Swedish nobleman and military leader (1706–1778)

Baron Johan Augustin Mannerheim (8 August 1706 - 26 August 1778) was a Swedish nobleman, the Artillery Colonel and the Gothenburg Commandant. He was a great-great-grandfather of Baron C. G. E. Mannerheim, the Marshal of Finland.

==Biography==
Mannerheim's parents were Augustin Mannerheim (formerly Marhein; 1654–1732) and Anna Elisabeth Olderman (1665–1737). He began his studies at Uppsala University in 1722, after which he served as an extra clerk on a judicial inspection trip in 1728. After joining the military service, he served as an artillery sergeant in Stockholm in 1729, as an artillery commander in 1730, as an ensign in 1733, and as a lieutenant in 1736. After moving to the Gotland artillery battalion, Mannerheim was promoted to captain in 1741, to major in 1747 and eventually to lieutenant colonel in 1750. After attaining the rank of colonel in 1761, he resigned from military service. In 1768, Mannerheim was granted the title of Baron.

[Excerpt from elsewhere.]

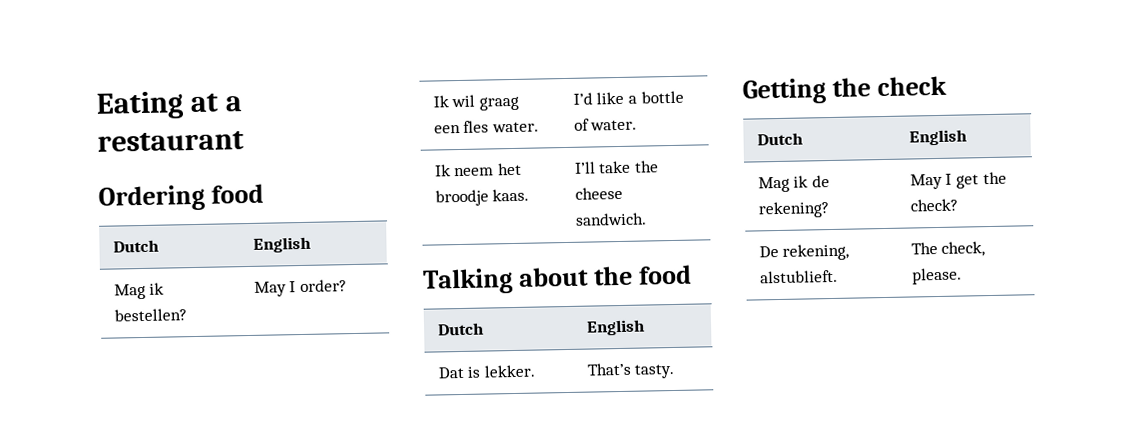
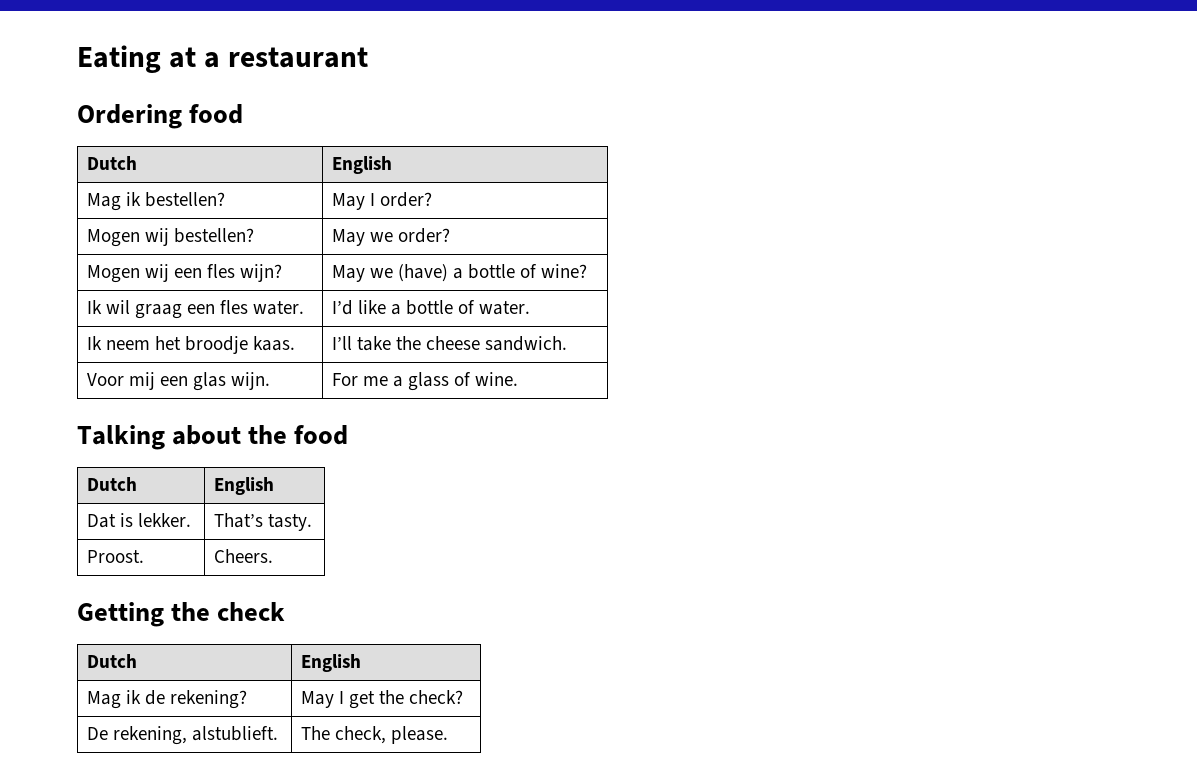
(347, 286) none -> [86,228,254,247] [331,228,450,246] [86,264,283,283] [331,264,588,282] // Mogen wij bestellen? | May we order? // Mogen wij een fles wijn? | May we (have) a bottle of wine?
(647, 219) none -> [86,372,271,391] [331,372,519,391] // Voor mij een glas wijn. | For me a glass of wine.
(676, 371) none -> [86,550,144,563] [213,549,273,563] // Proost. | Cheers.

Mannerheim was initially announced as married to his fiancée, the chamberlain's daughter Margareta Elisabet Nordenflycht (1714–1748), but this ended in divorce in 1744. They had time to have a daughter Johanna Elisabeth in 1741, who, however, died at the age of five. Finally, in 1747, he married the lieutenant colonel's daughter Helene Maria Söderhjelm (1722–1793) in the Västervåla Church. They had children Anna Maria (1748–1839), Lars Augustin (1749–1835), Gustava Charlotta (b. 1753), Gustaf Johan (1754–1826) and Carl Erik (1759–1837).